Fehler 1: Je mehr Instrumente, desto besser

Mit der reifen Anwendung der PCR-Technologie wird die Multiple-Amplifikation immer lebendiger und das fluoreszierende quantitative PCR-Gerät kann nicht überleben. Von Zui Anfang ABI Unternehmen eingeführt Single-Kanal-Fluoreszenz-Quantitative-PCR-Gerät Entwicklung, um heute alle Hersteller 4-Kanal, 5-Kanal und sogar 6-Kanal-Fluoreszenz-Quantitative-PCR-Gerät, schimmernde Wahl macht die Menschen ungeeignet, wenn jemand versehentlich in den "mehr Kanal, desto besser" Missverständnis.

Bei der Verwendung von 5-Kanal-Fluoreszenzquantiatoren einiger Hersteller muss ROX (ein Fluoreszenzfarbstoff) oder ein Referenzfarbstoff im Experiment verwendet werden, um die Genauigkeit und Genauigkeit der Ergebnisse zu gewährleisten. Seitdem gibt es nur vier effektive Kanäle, die tatsächlich mehrere PCR-Fluoreszenzsignale erkennen können, und die Verwendung von Korrekturfärbstoffen kann die Kosten für den späteren Gebrauch erhöhen. Einige fluoreszierende quantitative PCR-Test-Kanäle sind nur für fluoreszierende Farbstoffe oder Reagentien der eigenen Hersteller offen, und die effektiven Test-Kanäle sind nicht so viel wie in den Werbematerialen behauptet. Besonders wichtig ist es, vor dem Kauf einen effektiven Detektionskanal für fluoreszierende quantitative PCR-Instrumente zu bestätigen, und man kann nicht nur auf Werbung hören. Bei der Berücksichtigung der Anzahl der Kanäle der Multifluoreszenz-quantitativen PCR sollte auch von der tatsächlichen Lage im Labor ausgehen, Multiple-PCR ist nicht für alle geeignet und für alle verfügbar, da es das Experiment kompliziert.
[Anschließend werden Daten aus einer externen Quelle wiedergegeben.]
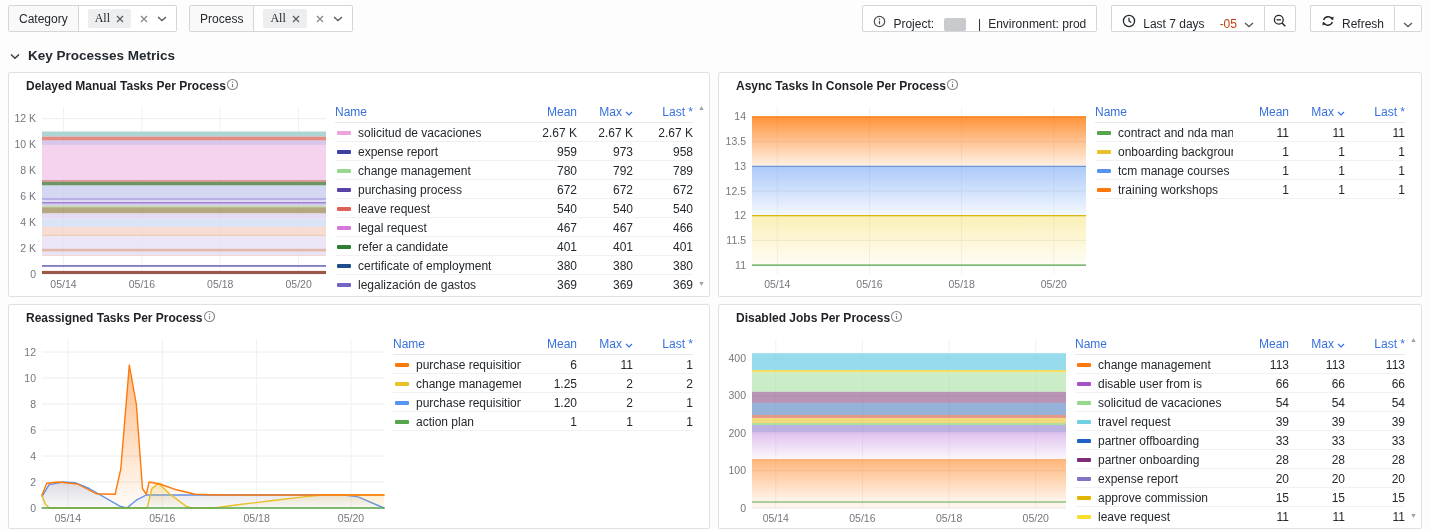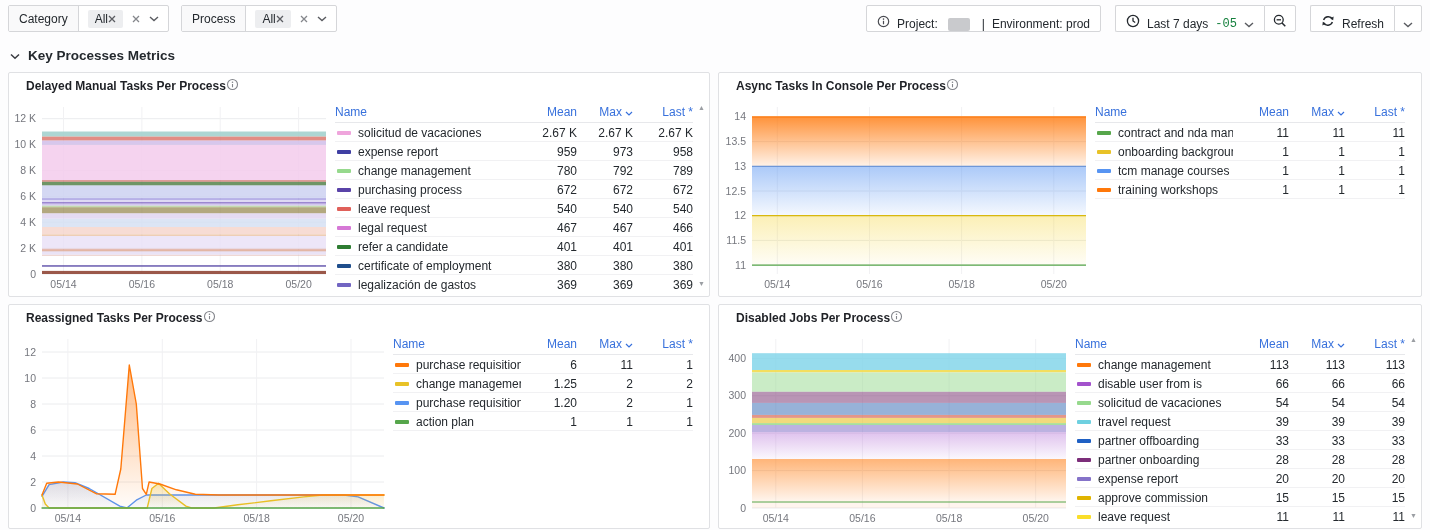--- a/index.html
+++ b/index.html
@@ -4,27 +4,27 @@
 <style>
   * { box-sizing: border-box; margin: 0; padding: 0; }
   html,body { width:1430px; height:530px; background:#FDFDFE; font-family:"Liberation Sans",sans-serif; color:#24292E; overflow:hidden; }
 
   
   .toolbar { display:flex; justify-content:space-between; align-items:center; padding:5px 8px 2px; }
   .tb-left { display:flex; gap:12px; }
   .filter-group { display:flex; align-items:center; border:1px solid #D5D6D9; border-radius:2px; height:27px; background:#fff; }
   .filter-label { padding:0 10px; font-size:12px; display:flex; align-items:center; height:100%; border-right:1px solid #D5D6D9; background:#F9F9FA; }
   .filter-value { display:flex; align-items:center; gap:9px; padding:0 9px; }
-  .chip { display:flex; align-items:center; background:#EDEEF0; border-radius:2px; padding:2px 7px; font-size:12px; cursor:pointer; }
+  .chip { display:flex; align-items:center; gap:6px; background:#EDEEF0; border-radius:2px; padding:2px 7px; font-size:12px; cursor:pointer;font-family:Liberation Serif, serif; }
   .icon-btn { display:flex; align-items:center; cursor:pointer; }
 
   .tb-right { display:flex; gap:8px; align-items:center; }
   .tb-btn { display:flex; align-items:flex-end; gap:7px; border:1px solid #D5D6D9; border-radius:2px; background:#fff; height:27px; padding:0 10px; font-size:12px; color:#24292E; cursor:pointer; white-space:nowrap; }
   .redacted { display:inline-block; width:22px; height:13px; background:#C9CACD; border-radius:2px; margin:0 5px 0 3px; }
-  .tz { color:#15803d; margin-left:0;font-family:Liberation Mono, monospace; }
+  .tz { color:#c2410c; margin-left:8px; }
   .btn-pair { display:flex;padding-left:6px; }
   .btn-pair .tb-btn:first-child { border-right:none; border-radius:2px 0 0 2px; }
   .btn-pair .tb-btn:last-child { border-radius:0 2px 2px 0; padding:0 8px; }
 
   
   .row-header { display:flex; align-items:center; gap:8px; margin:12px 0 8px 10px; cursor:pointer; }
   .row-header .title { font-size:13.5px; font-weight:700; }
 
   
   .prow { display:flex; gap:8px; margin:0 8px 7px; }

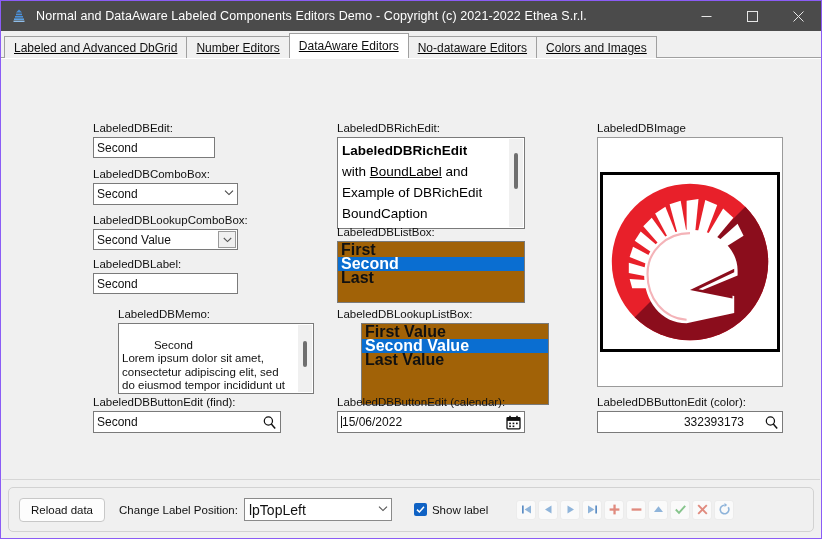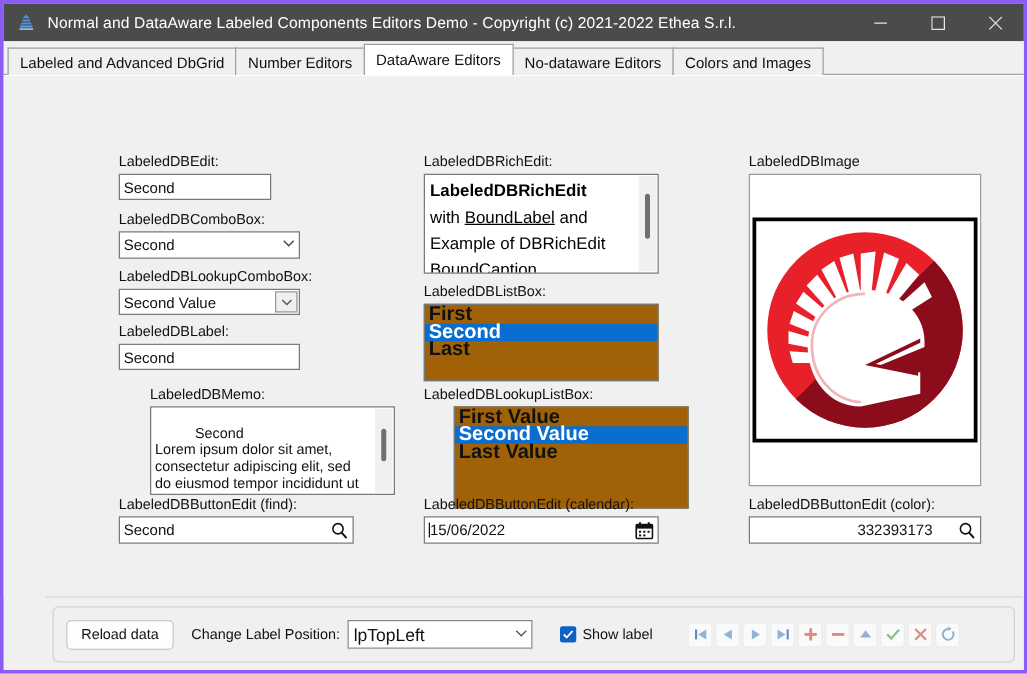--- a/index.html
+++ b/index.html
@@ -8,21 +8,21 @@
     width: 822px; height: 539px;
     overflow: hidden;
     font-family: "Liberation Sans", sans-serif;
   }
   body { background: #ffffff; }
 
   .window {
     position: relative;
     width: 822px; height: 539px;
     background: #f0f0f0;
-    border: 3px solid #8b5cf6;
+    border: 1px solid #8b5cf6;
     display: flex; flex-direction: column;
   }
 
   
   .titlebar {
     height: 30px;
     background: #4b4b4b;
     display: flex; align-items: center;
     flex: 0 0 auto;
     position: relative;
@@ -51,20 +51,21 @@
   }
 
   
   .tabstrip {
     height: 27px;
     background: #f0f0f0;
     display: flex; align-items: flex-end;
     padding-left: 3px;
     flex: 0 0 auto;
     position: relative;
+    text-decoration: underline;
   }
   .tabstrip::after {
     content:""; position:absolute; left:0; right:0; bottom:0;
     height:1px; background:#a0a0a0;
   }
   .tab {
     height: 22px;
     padding: 0 9px;
     font-size: 12px;
     color: #101010;
@@ -195,21 +196,20 @@
   }
 
   
   .bottombar {
     position:absolute; left:7px; right:7px; bottom:6px; height:45px;
     background:#f0f0f0;
     border:1px solid #d2d2d2;
     border-radius: 5px;
     display:flex; align-items:center;
     padding: 0 10px;
-    margin-left: 32px;
   }
   .bottombar::before {
     content:""; position:absolute; left:-7px; right:-7px; top:-9px;
     height:1px; background:#d6d6d6;
   }
   .btn {
     background:#fdfdfd; border:1px solid #c8c8c8; border-radius:4px;
     font-size:11.5px; color:#111; padding:5px 11px;
     white-space:nowrap;
   }
@@ -348,21 +348,21 @@
             <svg width="15" height="15" viewBox="0 0 15 15">
               <circle cx="6.4" cy="6.0" r="4.1" fill="none" stroke="#111" stroke-width="1.25"></circle>
               <line x1="9.3" y1="9.1" x2="13.2" y2="13.4" stroke="#111" stroke-width="1.5"></line>
             </svg>
           </span>
         </div>
       </div>
 
       <div class="field" style="left:336px; top:62px;">
         <div class="flabel">LabeledDBRichEdit:</div>
-        <div class="richedit" style="width:188px; height:80px;">
+        <div class="richedit" style="width:188px; height:92px;">
           <div class="re-bold">LabeledDBRichEdit</div>
           <div><span>with </span><span class="re-u">BoundLabel</span><span> and</span></div>
           <div>Example of DBRichEdit</div>
           <div>BoundCaption</div>
           <div class="vscroll">
             <div class="vthumb" style="top:14px; height:36px;"></div>
           </div>
         </div>
       </div>
 

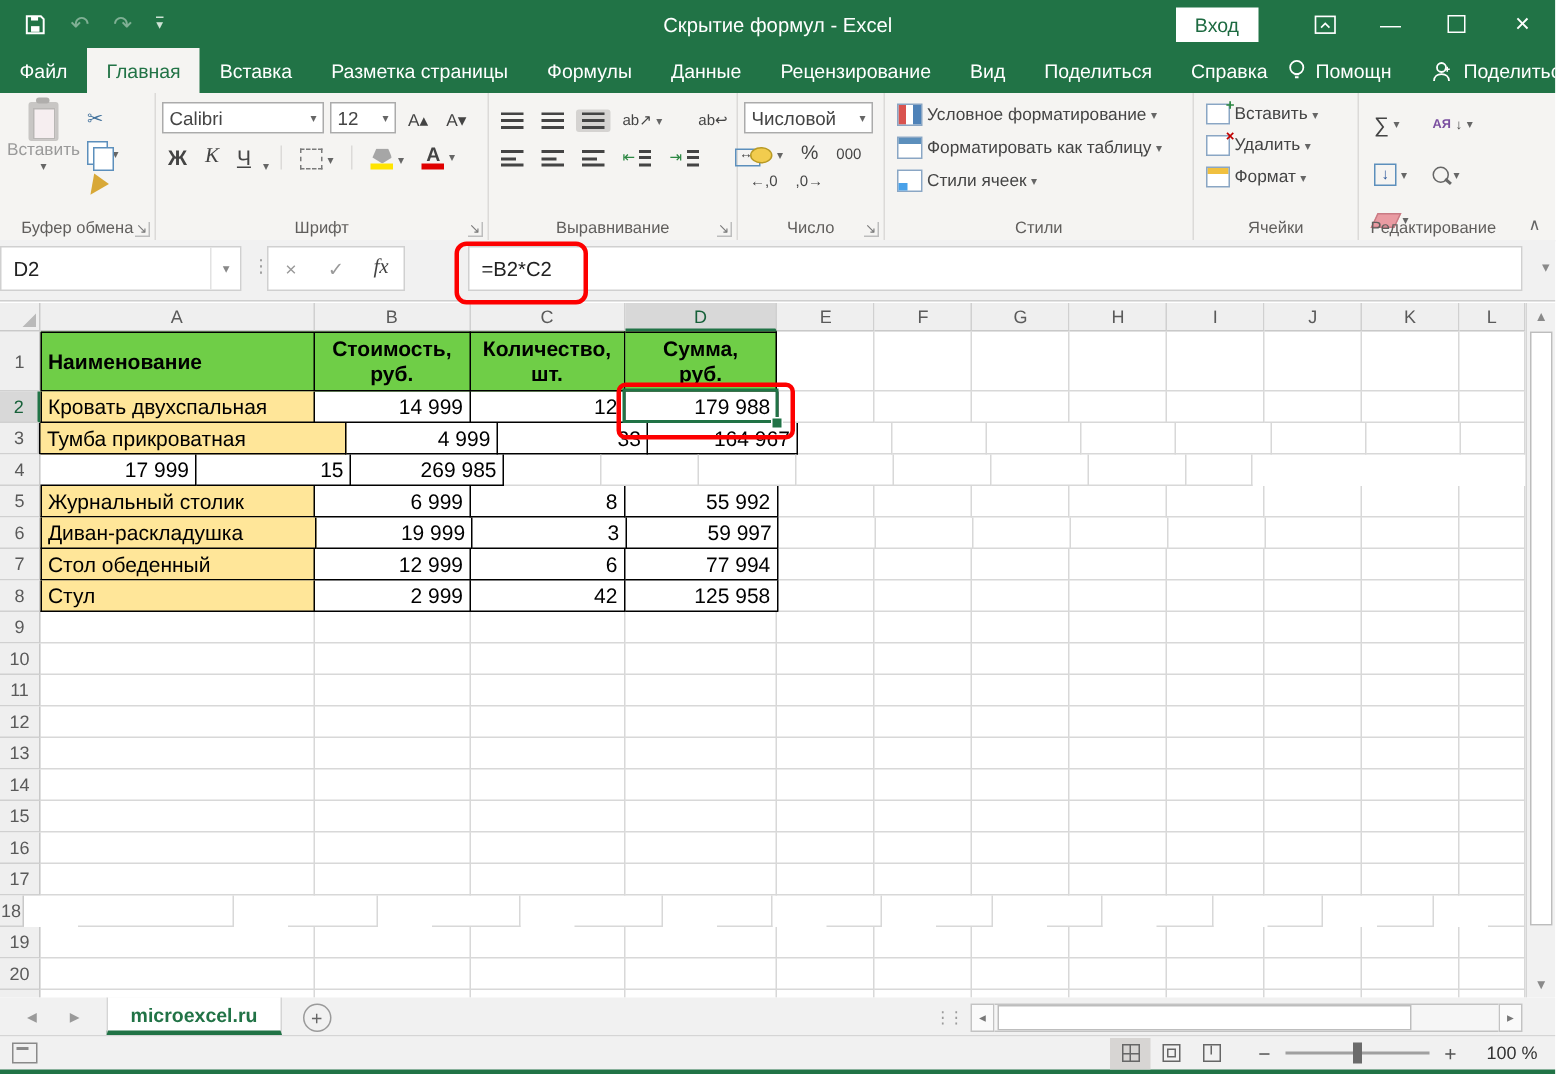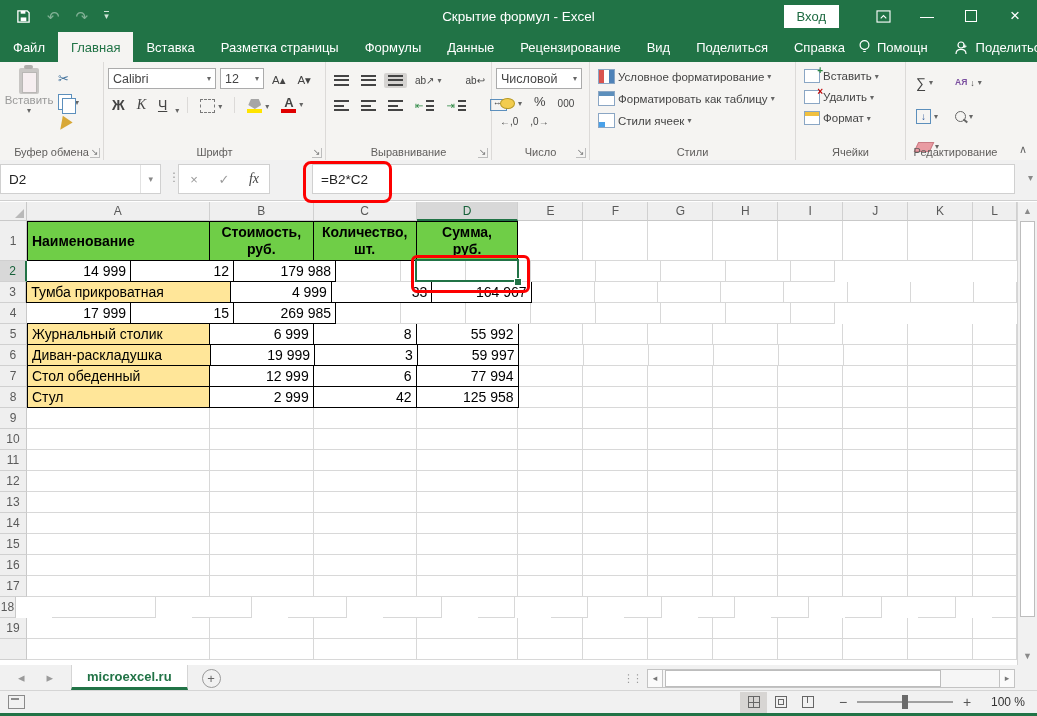--- a/index.html
+++ b/index.html
@@ -521,20 +521,21 @@
           <div class="cell" style="width: 65px;"></div>
           <div class="cell" style="width: 65px;"></div>
           <div class="cell" style="width: 65px;"></div>
           <div class="cell" style="width: 65px;"></div>
           <div class="cell" style="width: 65px;"></div>
           <div class="cell" style="width: 65px;"></div>
           <div class="cell" style="width: 44px;"></div>
         </div>
         <div class="grow" style="height: 21px;">
           <div class="rhead sel">2</div>
+          <div class="cell namec" style="width: 183px;">Кровать двухспальная</div>
           <div class="cell numc" style="width: 104px;">14 999</div>
           <div class="cell numc" style="width: 103px;">12</div>
           <div class="cell numc" style="width: 102px;">179 988</div>
           <div class="cell" style="width: 65px;"></div>
           <div class="cell" style="width: 65px;"></div>
           <div class="cell" style="width: 65px;"></div>
           <div class="cell" style="width: 65px;"></div>
           <div class="cell" style="width: 65px;"></div>
           <div class="cell" style="width: 65px;"></div>
           <div class="cell" style="width: 65px;"></div>
@@ -774,20 +775,35 @@
           <div class="cell" style="width: 65px;"></div>
           <div class="cell" style="width: 65px;"></div>
           <div class="cell" style="width: 65px;"></div>
           <div class="cell" style="width: 65px;"></div>
           <div class="cell" style="width: 65px;"></div>
           <div class="cell" style="width: 65px;"></div>
           <div class="cell" style="width: 44px;"></div>
         </div>
         <div class="grow" style="height: 21px;">
           <div class="rhead">19</div>
+          <div class="cell" style="width: 183px;"></div>
+          <div class="cell" style="width: 104px;"></div>
+          <div class="cell" style="width: 103px;"></div>
+          <div class="cell" style="width: 102px;"></div>
+          <div class="cell" style="width: 65px;"></div>
+          <div class="cell" style="width: 65px;"></div>
+          <div class="cell" style="width: 65px;"></div>
+          <div class="cell" style="width: 65px;"></div>
+          <div class="cell" style="width: 65px;"></div>
+          <div class="cell" style="width: 65px;"></div>
+          <div class="cell" style="width: 65px;"></div>
+          <div class="cell" style="width: 44px;"></div>
+        </div>
+        <div class="grow" style="height: 21px;">
+          <div class="rhead">20</div>
           <div class="cell" style="width: 183px;"></div>
           <div class="cell" style="width: 104px;"></div>
           <div class="cell" style="width: 103px;"></div>
           <div class="cell" style="width: 102px;"></div>
           <div class="cell" style="width: 65px;"></div>
           <div class="cell" style="width: 65px;"></div>
           <div class="cell" style="width: 65px;"></div>
           <div class="cell" style="width: 65px;"></div>
           <div class="cell" style="width: 65px;"></div>
           <div class="cell" style="width: 65px;"></div>

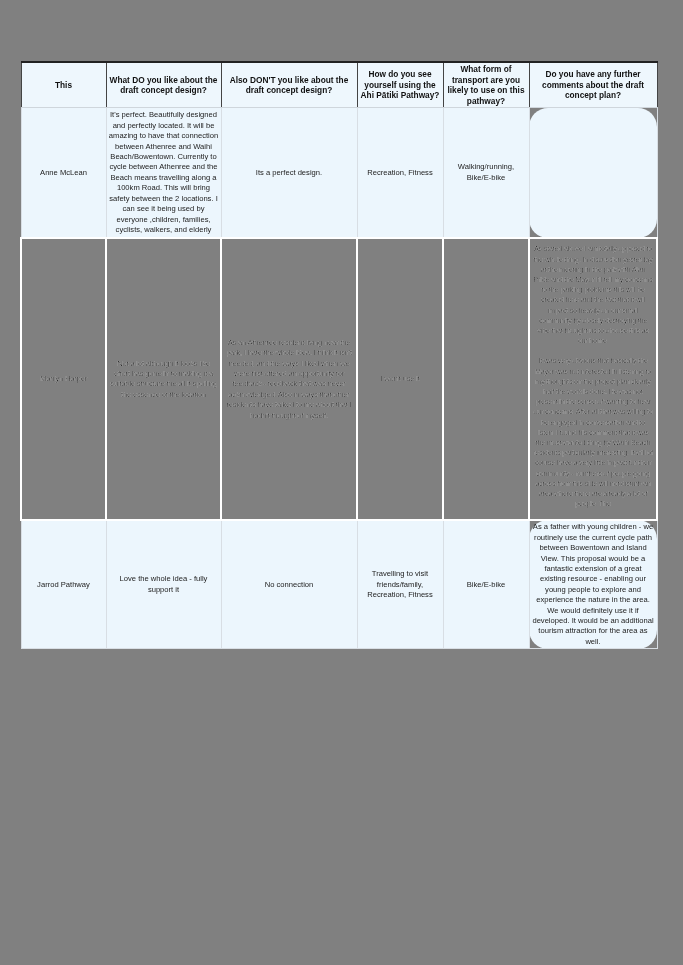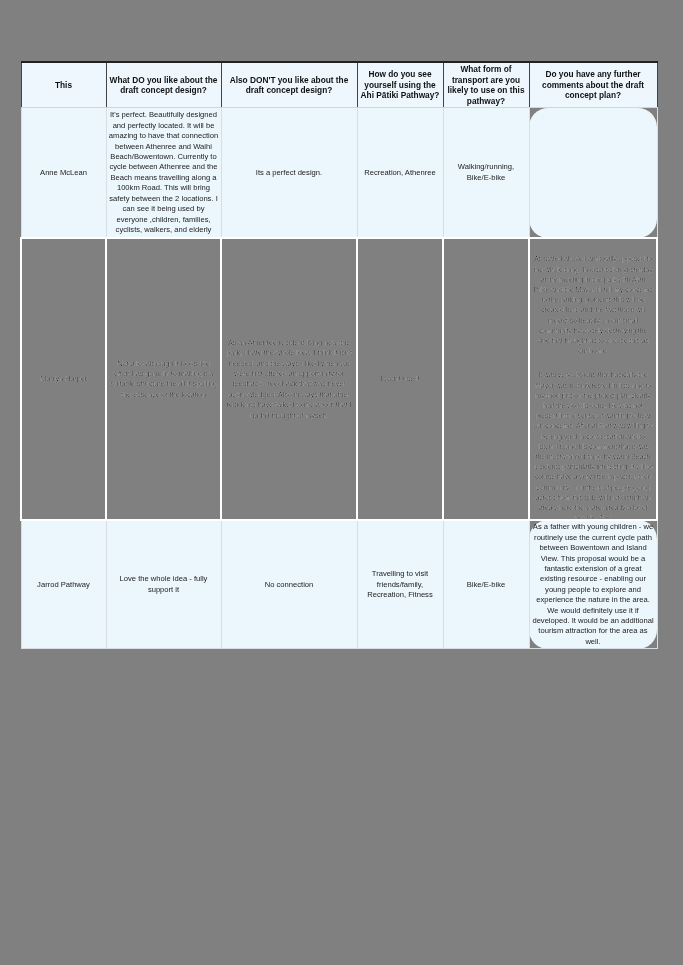--- a/index.html
+++ b/index.html
@@ -55,21 +55,21 @@
     tr.row-2 td.comment-long {
       vertical-align: top;
       font-size: 7.2px;
       line-height: 10.2px;
       overflow: hidden;
     }
     tr.row-2 td.comment-long .inner {
       height: 278px;
       overflow: hidden;
     }
-    .para { margin: 14px 0 10px 0; }
+    .para { margin: 4px 0 10px 0; }
     td.col-comments { vertical-align: top; border-radius: 19px; }
     tr.row-1 td.col-comments { vertical-align: middle; }
   </style>
 </head>
 <body>
 
 <div class="table-wrap">
   <table>
     <colgroup>
       <col style="width:85px">
@@ -87,21 +87,21 @@
         <th>How do you see yourself using the Ahi Pātiki Pathway?</th>
         <th>What form of transport are you likely to use on this pathway?</th>
         <th>Do you have any further comments about the draft concept plan?</th>
       </tr>
     </thead>
     <tbody>
       <tr class="row-1">
         <td>Anne McLean</td>
         <td>It's perfect. Beautifully designed and perfectly located. It will be amazing to have that connection between Athenree and Waihi Beach/Bowentown. Currently to cycle between Athenree and the Beach means travelling along a 100km Road. This will bring safety between the 2 locations. I can see it being used by everyone ,children, families, cyclists, walkers, and elderly</td>
         <td>Its a perfect design.</td>
-        <td>Recreation, Athenree</td>
+        <td>Recreation, Fitness</td>
         <td>Walking/running, Bike/E-bike</td>
         <td class="col-comments"></td>
       </tr>
       <tr class="row-2">
         <td class="redacted">
           <span>Marilyn Harper</span>
         </td>
         <td class="redacted">
           <span>Not a lot although it looks like effort has gone in to making it a suitable structure the all it spoiling the essence of the location</span>
         </td>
Fehler 2: Echtzeit-PCR-Geräte benötigen keine Gradientenfunktion

Für die quantitative PCR-Reaktion mit Farbstoff-Methode, obwohl es eine Vielzahl von PCR-Prototer-Design-Software oder empirische Formeln zur Berechnung der Schmelztemperatur (Tm-Wert) gibt, sind die Formeln unterschiedlich, die Prototer-Sequenzen unterschiedlich und der Tm-Wert wird sehr unterschiedlich sein. Die Schmelztemperatur des Primators bestimmt die Ausbrenntemperatur. Und die Kombination der Basis in der Vorlage variiert, für spezielle Abschnitte können die Daten, die von der empirischen Formel erhalten werden, nicht unbedingt genaue Ergebnisse erzielen, die feinen Unterschiede in der Hitztemperatur können entscheidende Auswirkungen auf das Ergebnis haben, so dass die "Berührungsbedingungen" einmal ein sehr kopfschmerzliches Problem sind. Das Auftreten eines Gradienten-PCR-Teils löst einige Probleme - die Temperaturregelbedingungen für jedes Loch während der Reaktion können sich im Rahmen eines Gradientes ändern, und je nach dem Ergebnis können die Reaktionsbedingungen Schritt für Schritt ermittelt werden.

Nicht nur die Aushärtetemperatur, sondern auch die Variabilitätstemperatur und die Dehnungstemperatur können optimiert werden - dies ist für die meisten hochfidelitären Taq-Enzyme mit Polymerase-Hybridase-Amplifikationen wie Invitrogen, Clontech und Promega sehr wichtig, da die Reaktionstemperaturen zwischen Taq und Korrekturenzymen * erheblich unterschiedlich sein können, so dass die Dehnungstemperatur wichtig ist.

Die Verwendung von fluoreszierender quantitativer PCR mit Gradientenfunktion ermöglicht den Optimierungsprozess, den zuvor mehrere Experimente auf einmal durchführen konnten, was die mühsamen Experimente vereinfacht, die die PCR-Reaktionsbedingungen ausprobieren, was sowohl Zeit als auch Kosten spart.